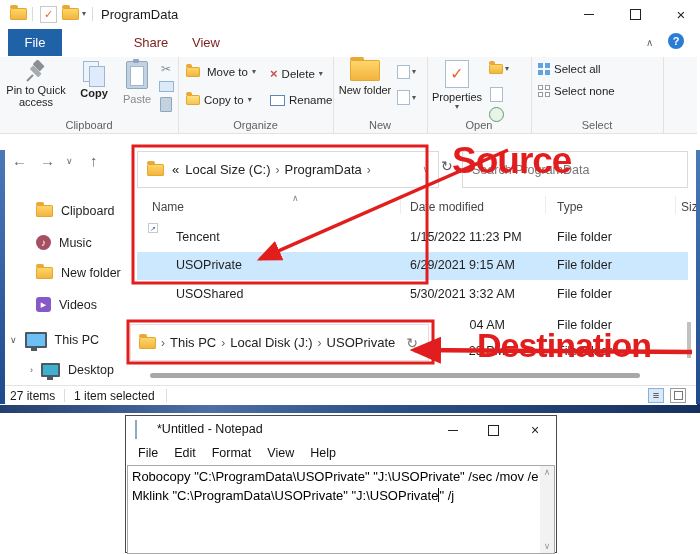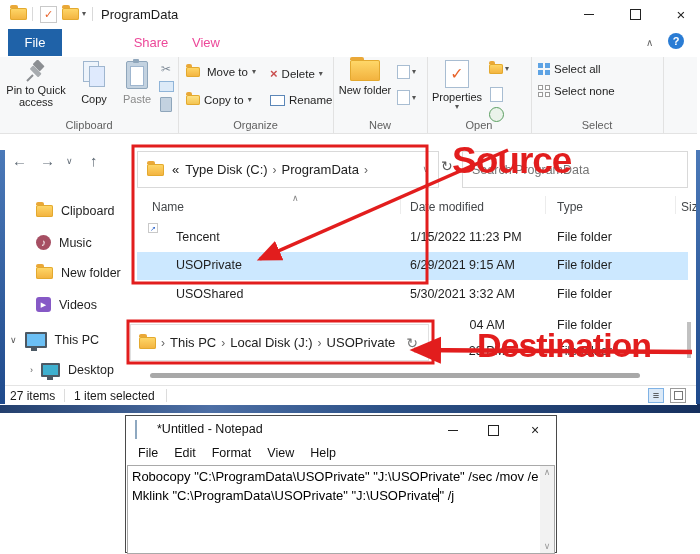--- a/index.html
+++ b/index.html
@@ -8,21 +8,21 @@
   .g{display:inline-block;line-height:1;}
   
   #explorer{left:0;top:0;width:697px;height:404px;background:#fff;z-index:1;}
   .titlebar{left:0;top:0;width:697px;height:28px;background:#fff;}
   .wtitle{font-size:13px;color:#1a1a1a;}
   .vdiv{width:1px;background:#d9d9d9;}
   .winbtn{width:34px;height:26px;display:flex;align-items:center;justify-content:center;color:#222;}
   .minbar{width:10px;height:1px;background:#222;}
   .maxbox{width:9px;height:9px;border:1px solid #222;}
   
-  .tab{height:27px;display:flex;align-items:center;justify-content:center;font-size:13px;color:#ec4899;}
+  .tab{height:27px;display:flex;align-items:center;justify-content:center;font-size:13px;color:#7f1d1d;}
   .tab.file{background:#1f62a8;color:#fff;width:54px;}
   .tab.active{background:#fff;border:1px solid #dadada;border-bottom:none;color:#1a1a1a;}
   .helpcirc{width:16px;height:16px;border-radius:50%;background:#2a7cd4;color:#fff;font-size:11px;font-weight:bold;display:flex;align-items:center;justify-content:center;}
   
   #ribbon{left:0;top:57px;width:697px;height:76px;background:#f7f8f9;border-bottom:1px solid #e3e3e3;}
   .rgroup{position:absolute;top:0;height:76px;border-right:1px solid #e2e2e2;}
   .rgl{position:absolute;bottom:2px;left:0;right:0;text-align:center;font-size:11px;color:#5f5f5f;}
   .bigbtn{position:absolute;display:flex;flex-direction:column;align-items:center;font-size:11px;color:#1f1f1f;text-align:center;line-height:12px;}
   .rowbtn{position:absolute;display:flex;align-items:center;gap:4px;font-size:11.5px;color:#1f1f1f;white-space:nowrap;}
   .carat{font-size:8px;color:#555;}
@@ -128,21 +128,21 @@
       <div class="bigbtn" style="left:4px;top:3px;width:64px;">
         <svg width="22" height="24" viewBox="0 0 22 24">
             <rect x="9" y="2" width="10" height="7" rx="1" fill="#8b8e92" transform="rotate(45 14 5)"></rect>
             <rect x="5" y="9" width="12" height="5" rx="1" fill="#a7abaf" transform="rotate(45 11 11)"></rect>
             <path d="M8 15 L2 21" stroke="#8b8e92" stroke-width="2"></path>
           </svg>
         <span>Pin to Quick access</span>
       </div>
       <div class="bigbtn" style="left:72px;top:4px;width:44px;">
         <span class="copyi"></span>
-        <span style="margin-top:6px;">Copy</span>
+        <span style="margin-top:0;font-weight:bold;">Copy</span>
       </div>
       <div class="bigbtn" style="left:117px;top:4px;width:40px;color:#8a8a8a;">
         <span class="pastei"></span>
         <span style="margin-top:4px;">Paste</span>
       </div>
       <div class="abs" style="left:158px;top:5px;width:16px;height:14px;color:#7b8794;font-size:12px;text-align:center;"><span class="g">✂</span></div>
       <div class="abs" style="left:159px;top:24px;width:13px;height:9px;background:#dceaf8;border:1px solid #8fb4d8;"><span></span></div>
       <div class="abs" style="left:160px;top:40px;width:10px;height:13px;background:#c3d2e0;border:1px solid #8fa6bb;border-radius:1px;"><span></span></div>
       <div class="rgl">Clipboard</div>
     </div>
@@ -236,21 +236,21 @@
 
   <div class="abs" style="left:0;top:134px;width:697px;height:58px;background:#fff;border-bottom:1px solid #e6e6e6;">
     <div class="abs navg" style="left:12px;top:18px;"><span class="g">←</span></div>
     <div class="abs navg" style="left:40px;top:18px;"><span class="g">→</span></div>
     <div class="abs navg" style="left:66px;top:22px;font-size:9px;"><span class="g">∨</span></div>
     <div class="abs navg" style="left:90px;top:18px;"><span class="g">↑</span></div>
 
     <div class="abs barbox" style="left:137px;top:17px;width:300px;height:35px;">
       <span class="fldr f16" style="margin-left:9px;"></span>
       <span class="crumbtx" style="margin-left:8px;">«</span>
-      <span class="crumbtx" style="margin-left:6px;">Type Disk (C:)</span>
+      <span class="crumbtx" style="margin-left:6px;">Local Size (C:)</span>
       <span class="sep g">›</span>
       <span class="crumbtx">ProgramData</span>
       <span class="sep g">›</span>
       <span style="margin-left:auto;margin-right:9px;font-size:9px;color:#777;" class="g">∨</span>
     </div>
     <div class="abs" style="left:441px;top:24px;font-size:14px;color:#5a5a5a;"><span class="g">↻</span></div>
     <div class="abs barbox" style="left:462px;top:17px;width:224px;height:35px;">
       <input id="searchinput" placeholder="Search ProgramData" style="">
     </div>
   </div>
☆ ☆ ☆
**Goal of the exercise**
Return all lines from the entries that contain the string "flex".

**Output for this exercise**
   .winbtn{width:34px;height:26px;display:flex;align-items:center;justify-content:center;color:#222;}
-  .tab{height:27px;display:flex;align-items:center;justify-content:center;font-size:13px;color:#ec4899;}
+  .tab{height:27px;display:flex;align-items:center;justify-content:center;font-size:13px;color:#7f1d1d;}
   .helpcirc{width:16px;height:16px;border-radius:50%;background:#2a7cd4;color:#fff;font-size:11px;font-weight:bold;display:flex;align-items:center;justify-content:center;}
   .bigbtn{position:absolute;display:flex;flex-direction:column;align-items:center;font-size:11px;color:#1f1f1f;text-align:center;line-height:12px;}
   .rowbtn{position:absolute;display:flex;align-items:center;gap:4px;font-size:11.5px;color:#1f1f1f;white-space:nowrap;}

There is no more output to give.